1.    “Let’s think about why.”

“Why” is a magic word. It’s like a linguistic can opener that pries motivations free, and separates emotion from objectivity. 

  • “Why are we all competing to buy the same product?”
  • “Why am I working so hard on this one particular project?”
  • “Why am I so quick to respond when this demanding client asks something of me?”
  • “Why am I still working late nights and weekends, when my family would rather have me home?”
  • “Why is the person in that car yelling at me?”

People who challenge themselves to ask this question over and over, both silently (to themselves) and out loud, are more likely to find the things that they’re emotionally motivated to achieve, and to avoid the ones they don’t.

And when they find unhealthy emotions acting as the driving forces, they can look elsewhere.

2.    “Thank you.” (Also “please” and “you’re welcome.”)

Politeness costs nothing. But people with high emotional intelligence understand that gratitude is one of the keys to happiness in life, which can only leave people feeling good about those who express it to them.

  • Bonus point #1: Find opportunities to end conversations with expressions of sincere, uncontroversial thanks. (Emphasis on “uncontroversial.” Things like, “Thank you for taking the time to talk,” as opposed to, “Thank you for coming around to my point of view.”)
  • Bonus point #2: Saying, “You’re welcome,” instead of more dismissive phrases like, “no problem,” acknowledges that you’ve done something for someone else that is worthy of gratitude.
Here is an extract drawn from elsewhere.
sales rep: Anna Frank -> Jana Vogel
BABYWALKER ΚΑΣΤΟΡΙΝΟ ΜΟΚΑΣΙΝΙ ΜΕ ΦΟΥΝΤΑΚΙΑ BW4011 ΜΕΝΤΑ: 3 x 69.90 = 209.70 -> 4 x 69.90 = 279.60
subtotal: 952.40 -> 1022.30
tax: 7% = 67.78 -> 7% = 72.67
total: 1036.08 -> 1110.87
It’s a trigger for positive reactions in others.

They’re such short phrases, and we use them all the time. But emotionally intelligent people do so intentionally-;going into conversations looking for an opportunity to repeat them, because they learn how powerful they can be.

3.    “No, thank you.”

Yes, I listed this one next because it’s the seeming opposite of the previous phrase. But, good fences make good neighbors, and healthy boundaries make for healthy relationships. 
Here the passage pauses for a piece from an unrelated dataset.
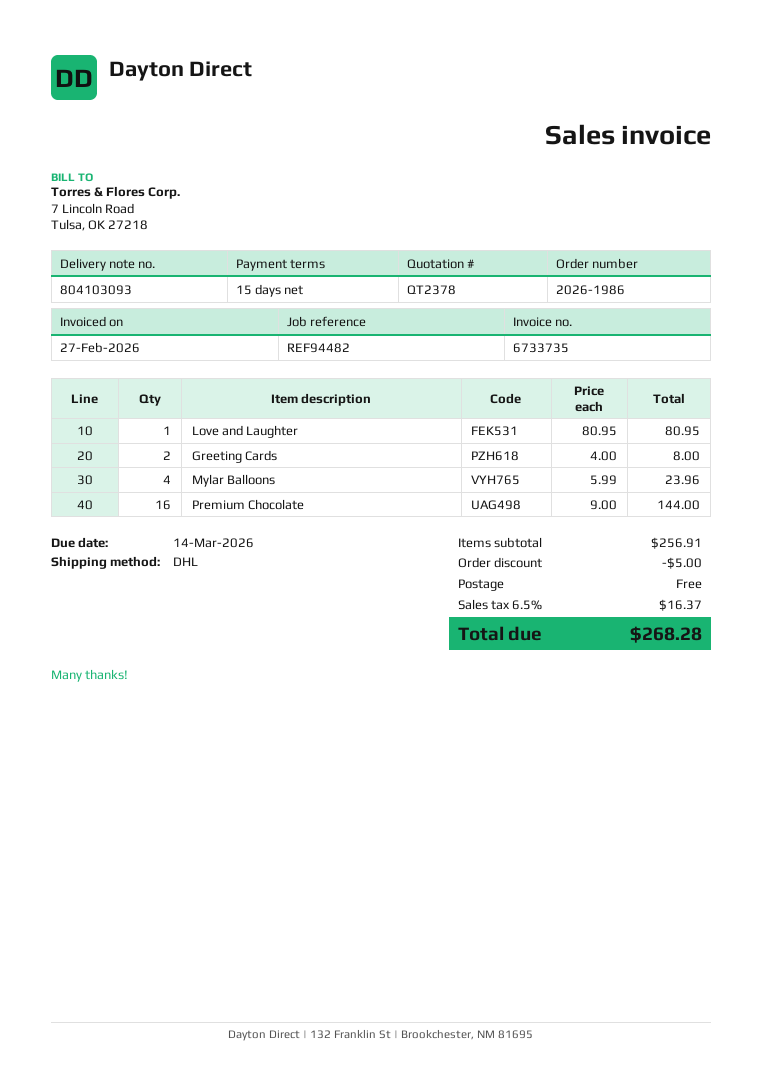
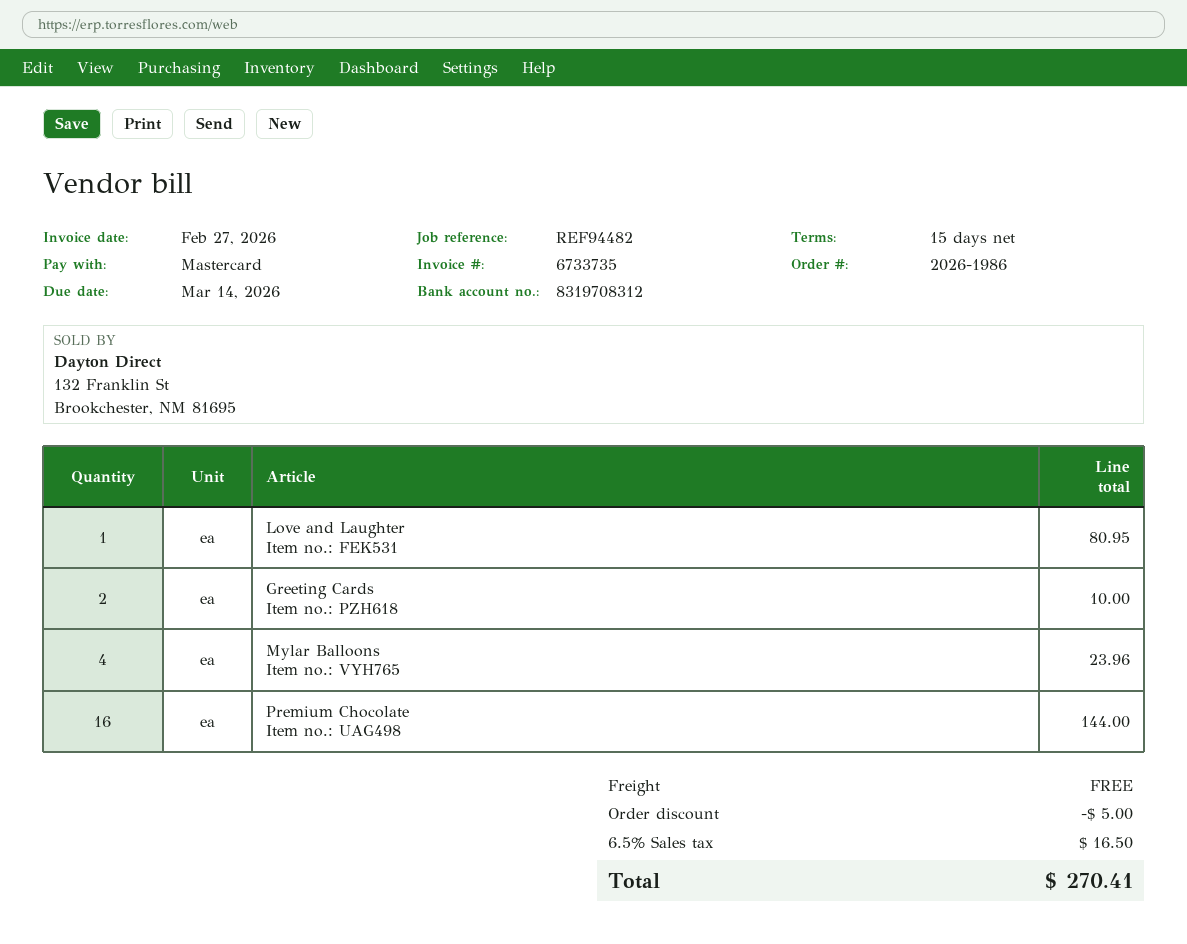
Greeting Cards: 2 for 8.00 -> 2 for 10.00
tax: 6.5% = 16.37 -> 6.5% = 16.50
total: 268.28 -> 270.41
In short, people with high emotional intelligence understand that saying “no” when they’re offered something they don’t really want, whether it’s a business opportunity or an invitation or a flyer on the street, is a mark of respect to other people. 
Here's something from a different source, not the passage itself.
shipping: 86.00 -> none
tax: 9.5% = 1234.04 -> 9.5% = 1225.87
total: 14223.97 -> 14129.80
It says you respect your time, and you’re going to respect other people’s as well. 

Note how this connects to the very first phrase in this list, above; you have to challenge yourself to ask “why” enough times in order to understand the things you should politely say “no, thank you” to.

4.    “Can I see if I understand?”

There’s a lot of power packed into these six words, and emotionally intelligent people appreciate why. 

  • First, no matter what happens after this sentence, you’ve signaled to someone else that you care to make the attempt to understand where they’re coming from. You’re not assuming you understand and you’re not ignoring them. You’re making the effort.
  • Second, the fact that it’s phrased as a question? Chef’s kiss. There’s emotional power in asking permission like this, and it likely gives you leeway as you articulate your understanding.
  • Finally, it’s powerful because if you’re asking to understand, you’re not saying things that are less effective at building rapport; for example, summarily assuming, “Look, I know how you feel.”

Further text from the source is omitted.